» THE TASK
Please find the lines in the entries below that contain the word "ffffff", and copy each one.

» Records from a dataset

========================

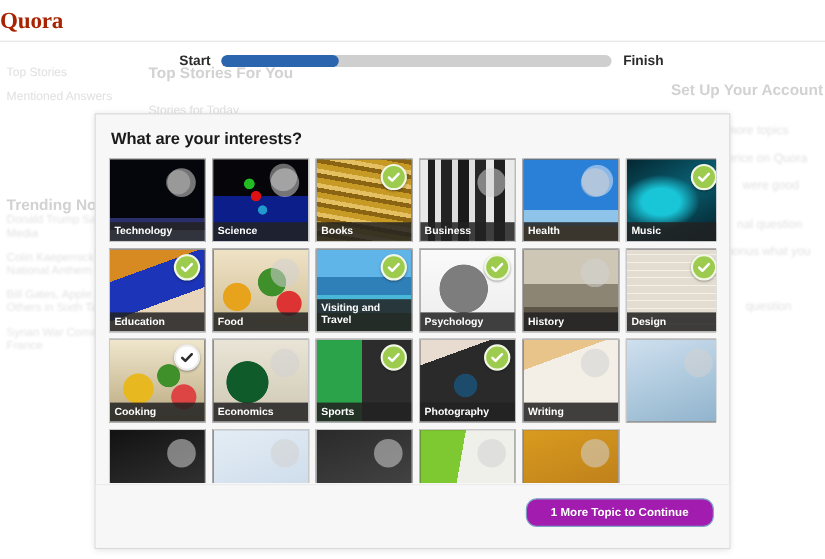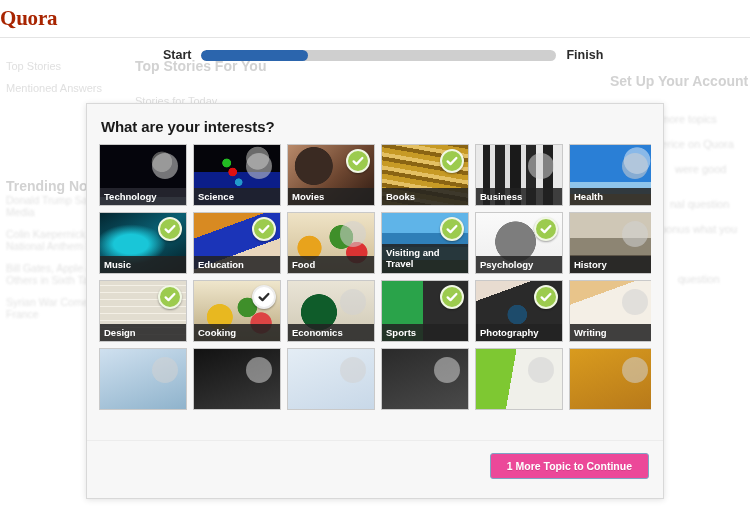--- a/index.html
+++ b/index.html
@@ -59,21 +59,21 @@
   }
   #grid-viewport {
     margin:0 12px; height:295px; overflow:hidden; position:relative;
   }
   #grid {
     display:grid;
     grid-template-columns:repeat(6, 88px);
     gap:6px 6px;
   }
   .tile {
-    position:relative; width:88px; height:62px;
+    position:relative; width:88px; height:76px;
     border:1px solid #c9c9c9; background:#1c1c1c;
     overflow:hidden; cursor:pointer;
   }
   .tile-img { position:absolute; inset:0; }
   .tile-label {
     position:absolute; left:0; right:0; bottom:0;
     background:rgba(34,34,34,.86);
     color:#fff; font-size:9.5px; font-weight:bold;
     padding:3px 4px; line-height:11px;
   }
@@ -94,24 +94,24 @@
     border-radius:50%; background:rgba(210,210,210,.55);
   }
 
   
   #modal-footer {
     position:absolute; left:0; right:0; bottom:0; height:58px;
     background:#f7f7f7; border-top:1px solid #ececec;
   }
   #continue-btn {
     position:absolute; right:14px; top:12px;
-    background:#ec4899; color:#ffffff;
-    border:1px solid #7ea4c6; border-radius:3px;
+    background:#a21caf; color:#ffffff;
+    border:1px solid #7ea4c6; border-radius:10px;
     font-size:10.5px; font-weight:bold;
-    padding:6px 16px; cursor:default;
+    padding:6px 22px; cursor:default;
     text-shadow:0 1px 0 rgba(0,0,0,.12);
   }
 </style>
 </head>
 <body>
 
 <div id="topbar">
   <div id="logo">Quora</div>
   <div id="progress-wrap">
     <span class="prog-label">Start</span>
@@ -154,29 +154,20 @@
           <div class="tile-img" style="background: radial-gradient(circle at 72% 28%, rgb(85, 85, 85) 0px, rgb(85, 85, 85) 13%, rgba(0, 0, 0, 0) 14%), linear-gradient(rgb(5, 5, 12) 0px, rgb(5, 5, 12) 72%, rgb(42, 47, 107) 72%, rgb(42, 47, 107) 86%, rgb(143, 163, 216) 86%, rgb(143, 163, 216) 100%);"></div>
           <div class="dim-circle"></div>
           <div class="tile-label">Technology</div>
         </div>
         <div class="tile">
           <div class="tile-img" style="background: radial-gradient(circle at 74% 22%, rgb(106, 106, 106) 0px, rgb(106, 106, 106) 14%, rgba(0, 0, 0, 0) 15%), radial-gradient(circle at 45% 45%, rgb(221, 17, 17) 0px, rgb(221, 17, 17) 7%, rgba(0, 0, 0, 0) 8%), radial-gradient(circle at 52% 62%, rgb(34, 153, 204) 0px, rgb(34, 153, 204) 6%, rgba(0, 0, 0, 0) 7%), radial-gradient(circle at 38% 30%, rgb(34, 187, 34) 0px, rgb(34, 187, 34) 6%, rgba(0, 0, 0, 0) 7%), linear-gradient(rgb(5, 5, 10) 0px, rgb(5, 5, 10) 45%, rgb(11, 30, 138) 45%, rgb(11, 30, 138) 100%);"></div>
           <div class="dim-circle"></div>
           <div class="tile-label">Science</div>
         </div>
         <div class="tile">
-          <div class="tile-img" style="background: radial-gradient(circle at 30% 35%, rgb(58, 42, 34) 0px, rgb(58, 42, 34) 26%, rgba(0, 0, 0, 0) 27%), linear-gradient(135deg, rgb(185, 138, 106), rgb(109, 70, 48) 55%, rgb(45, 26, 18));"></div>
-          <div class="badge on">
-            <svg viewBox="0 0 16 16" fill="none">
-              <path d="M3 8.4 L6.3 11.6 L13 4.6" stroke-width="2.6" stroke-linecap="round" stroke-linejoin="round"></path>
-            </svg>
-          </div>
-          <div class="tile-label">Movies</div>
-        </div>
-        <div class="tile">
           <div class="tile-img" style="background: repeating-linear-gradient(10deg, rgb(199, 154, 37) 0px, rgb(199, 154, 37) 5px, rgb(138, 100, 19) 5px, rgb(138, 100, 19) 9px, rgb(228, 192, 99) 9px, rgb(228, 192, 99) 13px), linear-gradient(rgb(168, 125, 28), rgb(109, 79, 15));"></div>
           <div class="badge on">
             <svg viewBox="0 0 16 16" fill="none">
               <path d="M3 8.4 L6.3 11.6 L13 4.6" stroke-width="2.6" stroke-linecap="round" stroke-linejoin="round"></path>
             </svg>
           </div>
           <div class="tile-label">Books</div>
         </div>
         <div class="tile">
           <div class="tile-img" style="background: linear-gradient(90deg, rgb(233, 233, 233) 0px, rgb(233, 233, 233) 8%, rgb(29, 29, 29) 8%, rgb(29, 29, 29) 16%, rgb(227, 227, 227) 16%, rgb(227, 227, 227) 22%, rgb(35, 35, 35) 22%, rgb(35, 35, 35) 34%, rgb(220, 220, 220) 34%, rgb(220, 220, 220) 40%, rgb(26, 26, 26) 40%, rgb(26, 26, 26) 52%, rgb(224, 224, 224) 52%, rgb(224, 224, 224) 58%, rgb(38, 38, 38) 58%, rgb(38, 38, 38) 70%, rgb(230, 230, 230) 70%, rgb(230, 230, 230) 78%, rgb(31, 31, 31) 78%, rgb(31, 31, 31) 90%, rgb(234, 234, 234) 90%, rgb(234, 234, 234) 100%), linear-gradient(rgb(242, 242, 242), rgb(216, 216, 216));"></div>

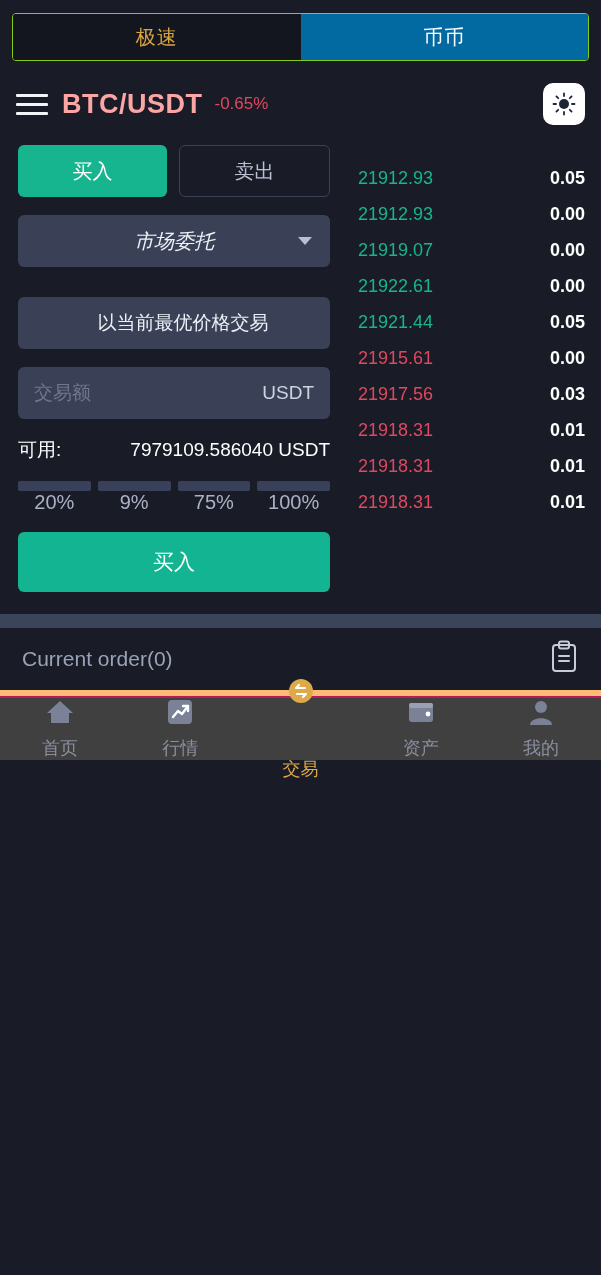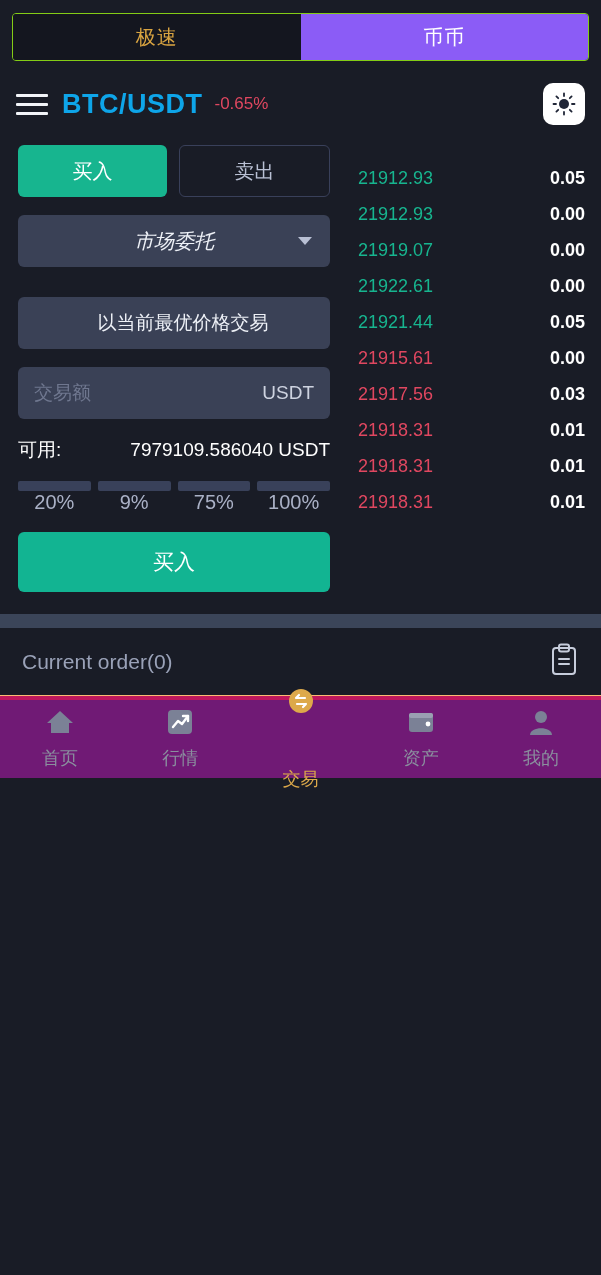--- a/index.html
+++ b/index.html
@@ -15,30 +15,30 @@
   .segment-wrap { padding: 13px 12px 0 12px; }
   .segment {
     display: flex; height: 48px;
     border: 1px solid #84cc16; border-radius: 4px; overflow: hidden;
   }
   .seg-btn {
     flex: 1; display: flex; align-items: center; justify-content: center;
     font-size: 20px; letter-spacing: 1px; cursor: pointer;
   }
   .seg-btn.inactive { background: #14161f; color: #d9a441; }
-  .seg-btn.active { background: #8b5cf6; color: #ffffff; }
+  .seg-btn.active { background: #0369a1; color: #ffffff; }
 
   
   .header {
     height: 62px; display: flex; align-items: center;
     padding: 0 16px; margin-top: 12px;
   }
   .hamburger { width: 32px; display: flex; flex-direction: column; gap: 6px; cursor: pointer; }
   .hamburger i { display: block; height: 3px; background: #f2f4f8; border-radius: 1px; }
-  .pair-title { font-size: 27px; font-weight: bold; color: #0ea5e9; margin-left: 14px; letter-spacing: .5px; }
+  .pair-title { font-size: 27px; font-weight: bold; color: #fca5a5; margin-left: 14px; letter-spacing: .5px; }
   .pair-change { font-size: 17px; color: #e04760; margin-left: 12px; font-weight: 500; }
   .theme-btn {
     margin-left: auto; width: 42px; height: 42px; background: #ffffff;
     border-radius: 10px; display: flex; align-items: center; justify-content: center; cursor: pointer;
   }
 
   
   .trade-area { display: flex; padding: 10px 0 0 0; }
   .order-form { width: 348px; padding: 0 18px 0 18px; }
   .side-tabs { display: flex; gap: 12px; }
@@ -91,32 +91,32 @@
   .ob-row .price.up { color: #17b58f; }
   .ob-row .price.down { color: #e04760; }
   .ob-row .qty { color: #ffffff; font-weight: bold; }
 
   
   .panel-divider { height: 14px; background: #3b4559; margin-top: 22px; }
 
   
   .order-header {
     height: 68px; display: flex; align-items: center; padding: 0 22px;
-    border-bottom: 1px solid #fdba74;
+    border-bottom: 6px solid #fdba74;
   }
   .order-title { font-size: 21px; color: #9aa2b8; }
   .clip-icon { margin-left: auto; cursor: pointer; }
 
   .empty { flex: 1; display: flex; flex-direction: column; align-items: center; padding-top: 85px; }
   .empty-text { font-size: 17px; color: #6f778f; margin-top: 14px; }
 
   
   .bottom-nav {
-    height: 82px; background: #701a75; display: flex; align-items: center;
-    border-top: 4px solid #be185d;
+    height: 64px; background: #404040; display: flex; align-items: center;
+    border-top: 2px solid #be185d;
   }
   .nav-item { flex: 1; display: flex; flex-direction: column; align-items: center; gap: 6px; cursor: pointer; }
   .nav-label { font-size: 18px; color: #8a8f9e; }
   .nav-item.active .nav-label { color: #dda94a; margin-top: 42px; }
 </style>
 </head>
 <body>
 
 <div class="app">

========================

» SOLUTION FOR THIS EXERCISE
-    background:#ec4899; color:#ffffff;
+    background:#a21caf; color:#ffffff;
-  .seg-btn.active { background: #8b5cf6; color: #ffffff; }
+  .seg-btn.active { background: #0369a1; color: #ffffff; }
     margin-left: auto; width: 42px; height: 42px; background: #ffffff;
   .ob-row .qty { color: #ffffff; font-weight: bold; }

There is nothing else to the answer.